Boosters for Ageing Eyes by R. Ann Parris
Sometimes, society almost presents that eyesight just is, and short of corrective lenses or in some cases surgery, we just deal with it — and the fact that it gets worse as we age.
Psh. There’s plenty we can do. Tools and practices can help reduce the effects and help retain independence and confidence, but we can also address the issue inside our eyes.
*This post focuses on supplements and vitamins. There is always a risk of allergies and contraindication. Just like not all of us react to Benadryl the same way, we react to compounding agents and foods differently, and they can have negative interactions with any other supplement or drug we’re taking. Check for those before adding or removing anything to an existing regimen.
Supplements that contain carotenoids such as lutein can help with eyes damaged by the blue light from all our electronics screens, as well as boost contrast perception, which helps with dawn-dusk and night vision.
Omega-3s are general boosters that can also help maintain eyesight, particularly DHA and EPA. Consider taking them before eyesight problems develop to avoid or lessen the impact of aging and natural problems. Also consider them for kids and pregnant or nursing women. Infants whose formula included DHA develop better eyesight than those whose formula didn’t, with similar results in much smaller and localized (and thus generally less reliable ) studies about breast-fed infants whose mothers’ diets were rich in or lacking in DHA and Omega-3s in general.)
The AREDs-1 and -2 studies specifically looked at long-term eye health, and age-related eyesight issues like AMD and cataracts, and published a suggestion on maintenance and improvement supplements that included lutein and the common companion zeaxanthin, zinc, copper (any time you take zinc, you need to take a copper supplement) and Vitamins B and C. Thing is, if you’re not already low on those vitamins, taking more is unlikely to yield any positive change. It’s also highly unlikely that the levels prescribed by AREDs-1 and -2 (especially AREDs2) can be consumed by diet alone — it almost invariably requires oral supplements.
Vitamin A has also been shown in some studies to reduce the effects of cataracts and AMD, and while rare in most 1st World nations, deficiency in Vitamin A can lead to tear duct issues that lead to cornea softening and failures. If a condition (or some other supplement) reduces the ability to absorb Vitamin A, a supplement might be called for in that case, too. It can usually be consumed in sufficient amounts through dietary choices.
Any of the general digestion, anti-inflammatory, antioxidant, and immune-system boosting vitamins, herbs, and supplements can also help prevent and slow eyesight degeneration.
Vitamin E is particularly noted as an antioxidant of choice for AMD, although the jury is still out with conflicting studies on its effect on age-related cataracts. B6, B9, and B12 are the go-to anti-inflammatory B Vitamins, with riboflavin (B2) bringing in the lead for antioxidants among the suite, and the B vitamins can assist with those cataracts, too.
B vitamins in the form of B3-niacin are also one of the few that can help prevent and slow the effects of glaucoma — but, be sure you’re actually deficient and not consuming more than 1.5-5g per day; if niacin isn’t the problem, it can become one, with those effects, too, focused around the eyes.

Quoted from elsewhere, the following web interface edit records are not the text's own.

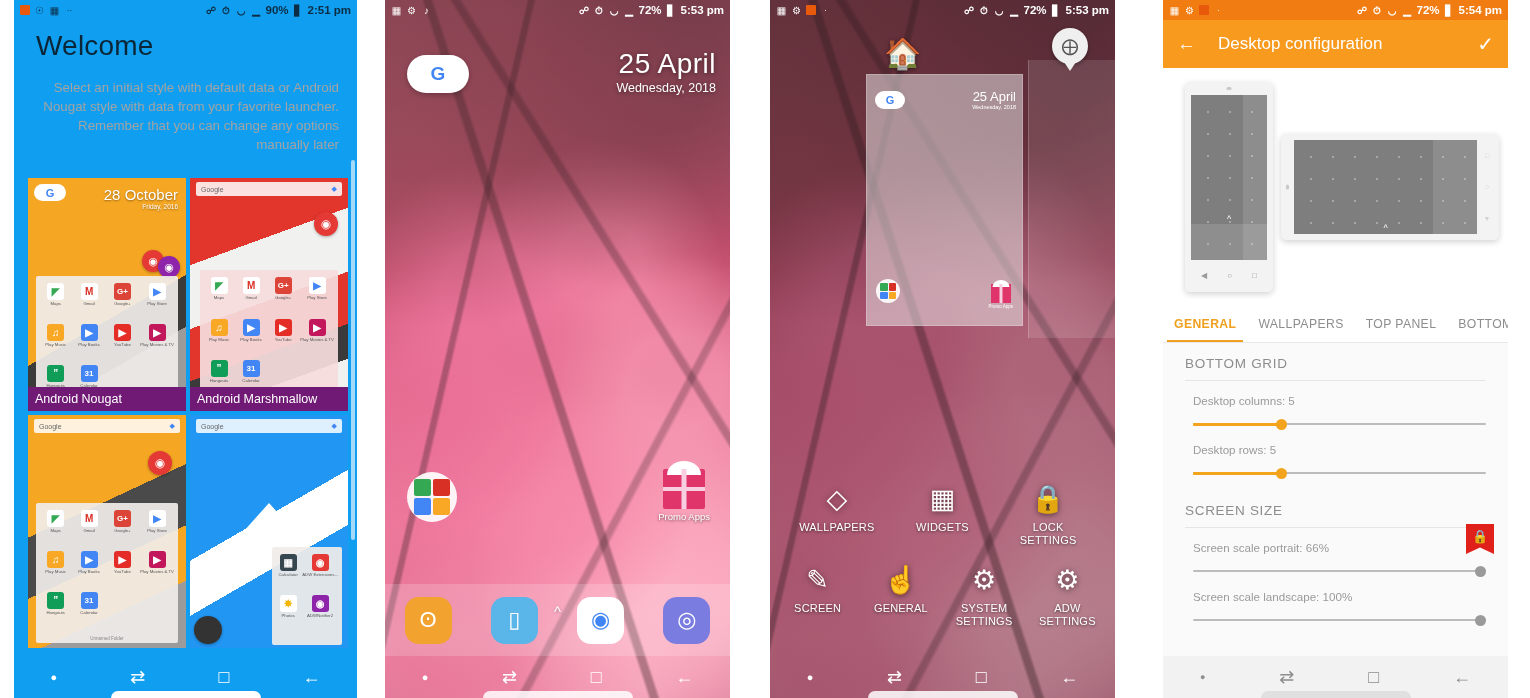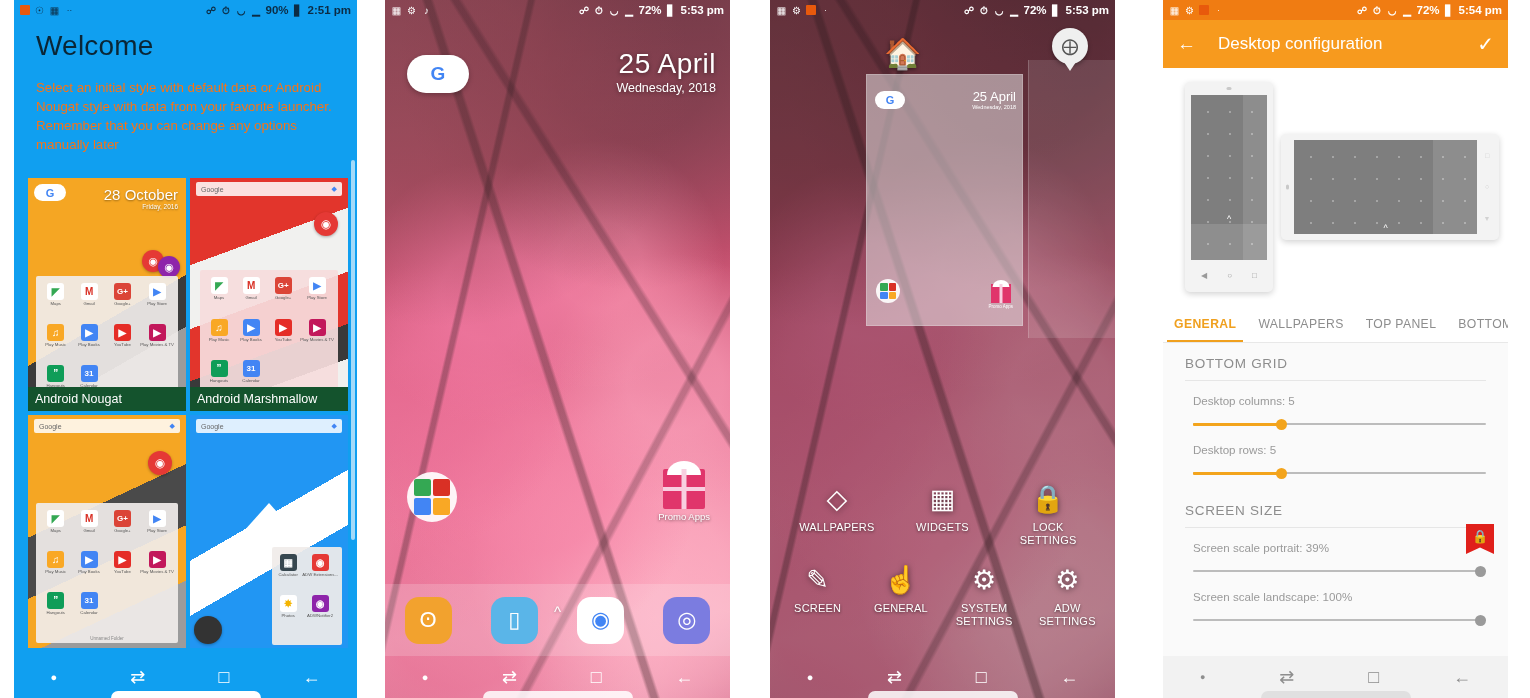"Select an initial style with" #p1 .welcome p { color: #f97316 -> #a3a3a3; text-align: none -> right }
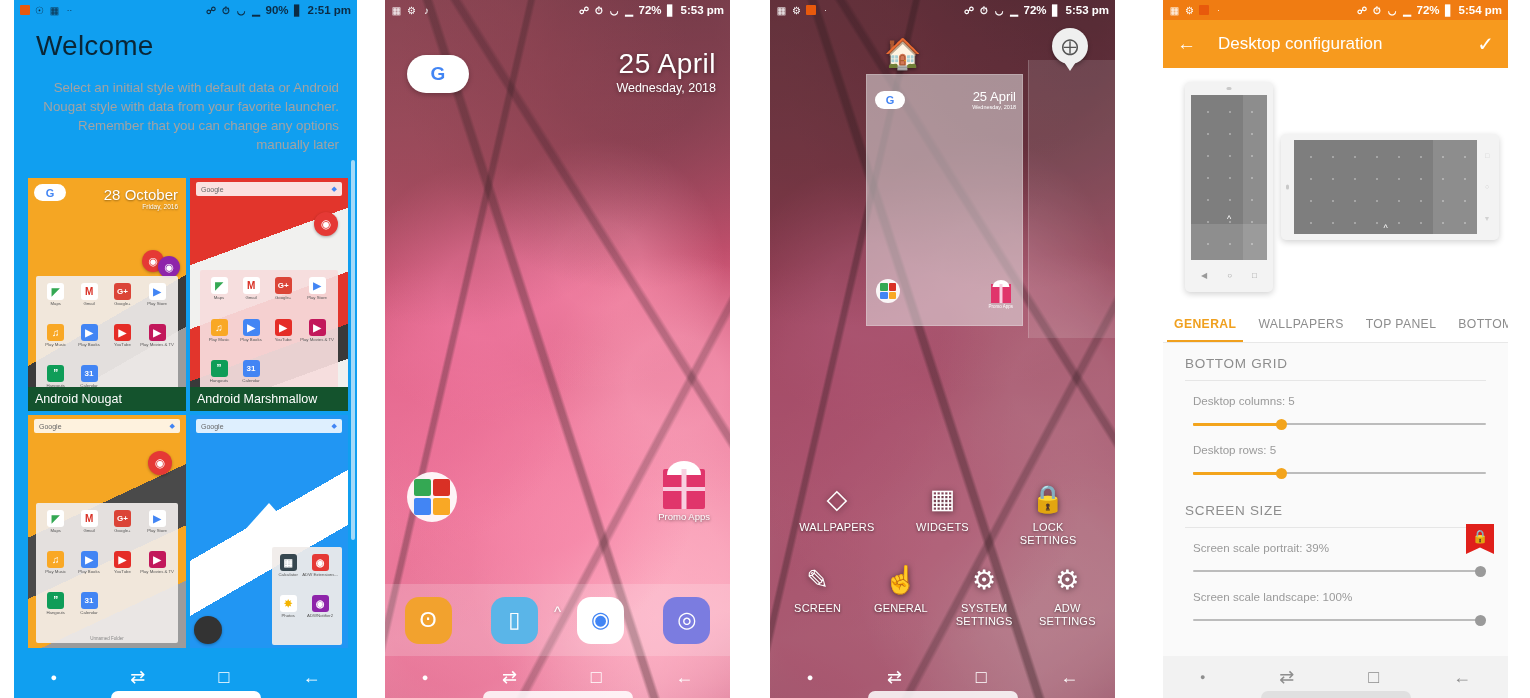"Android Nougat" .card .cardlabel { background: #14532d -> #701a75 }
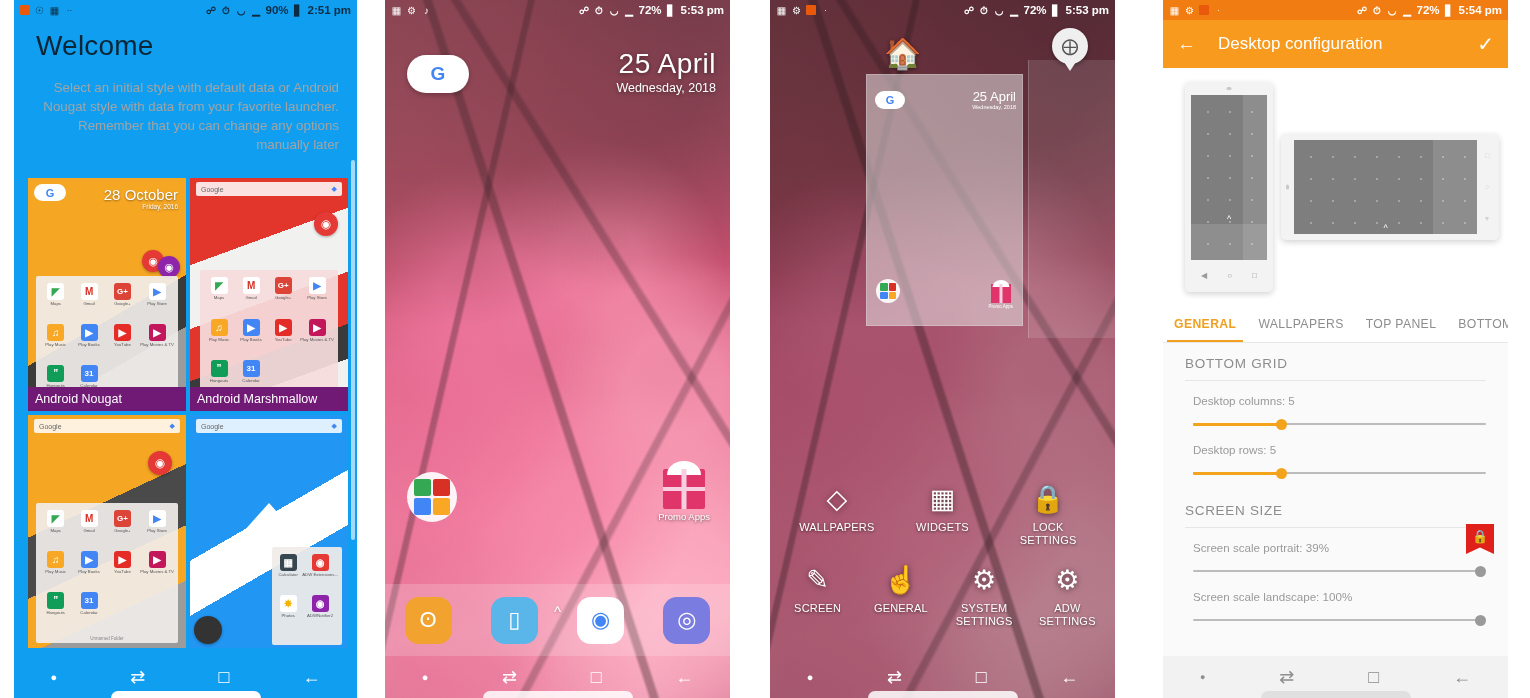"Screen scale portrait: 39%" div.cl { text: 39% -> 66% }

Some folks find saffron and calendula teas and extracts to be beneficial for many age- and stress-related eyesight issues, among some of the other homeopathic options.
Green and black camellia teas are others that are just generally helpful in all sorts of ways and actively enhance our ability to correctly process nutrients, which can then affect the balance of minerals and vitamins available to our eyes and our body’s ability to produce and regulate the enzymes needed for reactive eyesight.
Cranberry and acai are other general cure-all’s that also crop up in the vision and age-related eye condition arena. Like some others, they’re generally just good for you, and eyes aren’t the only things that would benefit from their inclusion on our diets.
There are plenty of others out there, the subjects of studies or just anecdotal pass-down, from improving the quality of tears and timing of our tear ducts, to re-sharpening or maintaining our vision and even for dissolving clouding corneas and scar tissue that might impair us.
Most supplements have to be taken for at least 6-8 weeks to start generating significant effects, and we might not notice them for another 2-8 weeks longer, so if you do decide to give it a try, make sure you give it a fair shot at helping you.
And, again, check with a doctor or pharmacist if you’re already taking other supplements or medications, or if you’re in a high-risk demographic.